Agata Szulawska-Mroczek scite author profile

Background and purpose: Growing evidence implicates NF-kB as an important contributor to metastasis and increased chemoresistance of melanoma. Here, we report the effects of parthenolide on either untreated, cisplatin-or TNFa-treated melanoma cell lines A375, 1205Lu and WM793, exhibiting different levels of constitutive NF-kB activity. Experimental approach: Electrophoretic mobility shift assay was used to assess changes in NF-kB activity, and real-time PCR to evaluate expression of NF-kB-regulated genes. Cell cycle arrest and apoptosis were assessed by flow cytometry. Cell death was also visualized by fluorescence microscopy. Migration was determined by scratch assay and invasiveness by Matrigel assay. Key results: Parthenolide suppressed both constitutive and induced NF-kB activity in melanoma cells.
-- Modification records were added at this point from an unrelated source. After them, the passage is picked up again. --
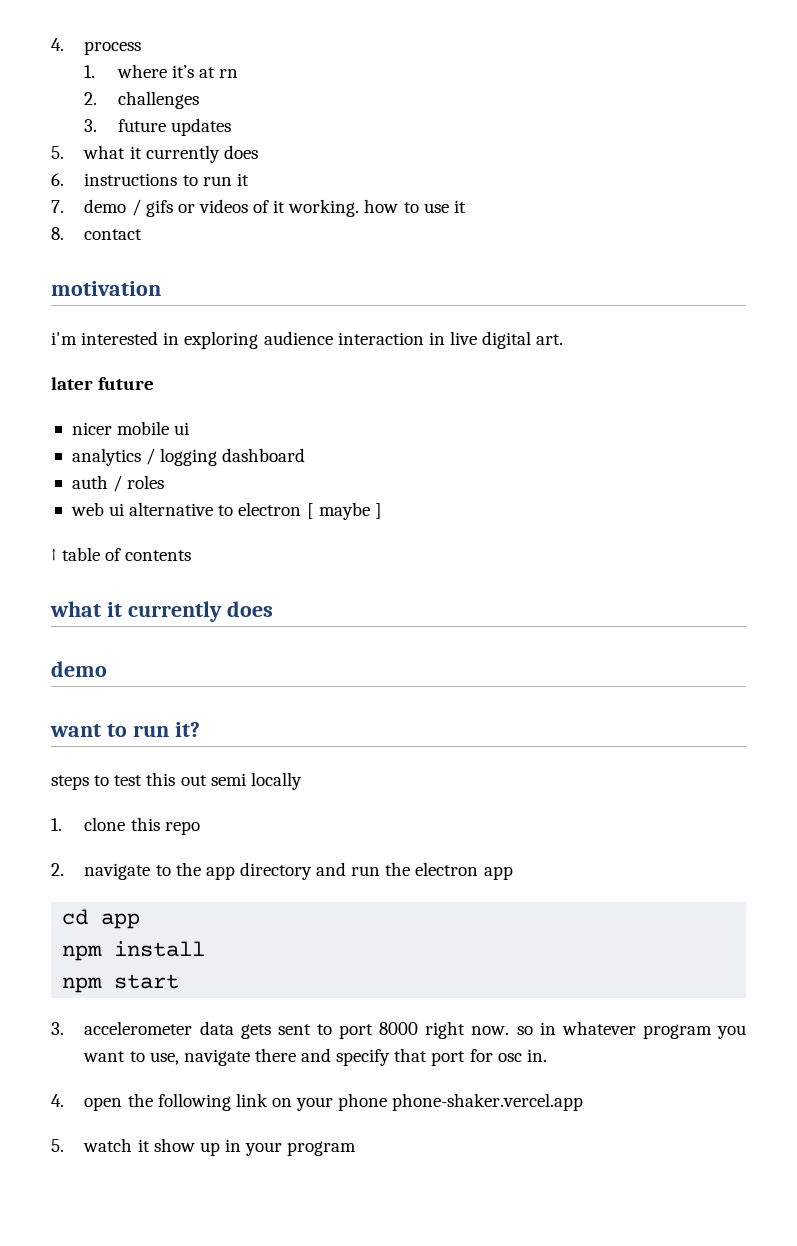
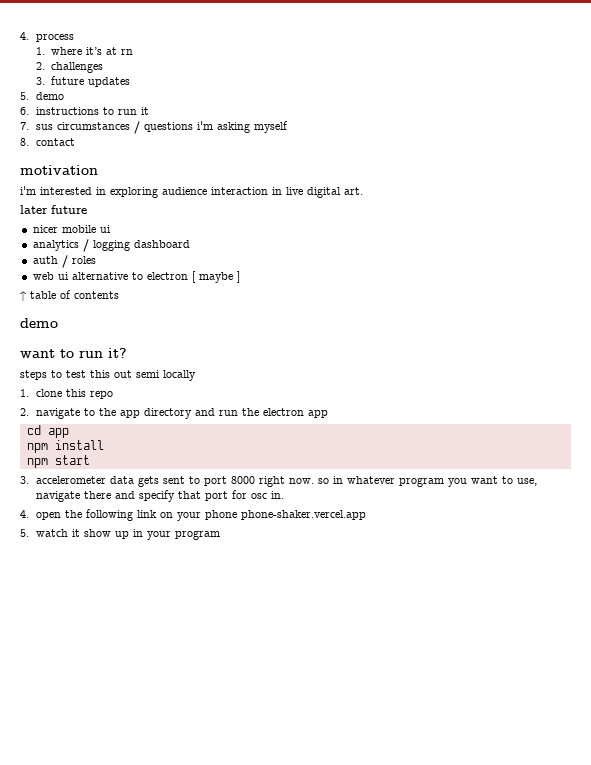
- 5. what it currently does
+ 5. demo
- 7. demo / gifs or videos of it working. how to use it
+ 7. sus circumstances / questions i'm asking myself
  ↑ table of contents
- what it currently does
This was accompanied by down-regulation of cancer-related genes, with NF-kB-binding sites in their promoters, including: Bcl-XL, survivin, cyclin D1, interleukin 8 and matrix metalloproteinase 9. When the various effects of 6 mM parthenolide were compared, apoptosis associated with loss of mitochondrial membrane potential was most efficiently induced in 1205Lu cells, cell cycle arrest in G0/G1 phase was observed in WM793 cells, and high metastatic potential was markedly reduced in A375 cells. These findings not only reflected differences between melanoma cell lines in basal expression of NF-kB-regulated genes, but also suggested other parthenolide targets involved in cell cycle progression, migration, invasiveness and survival. Conclusions: Inhibition of constitutive and therapeutically induced NF-kB pathway by parthenolide might be useful in the treatment of melanoma, although the diversity of changes induced in melanoma cells with different genetic backgrounds indicate context-dependent poly-pharmacological properties of this compound.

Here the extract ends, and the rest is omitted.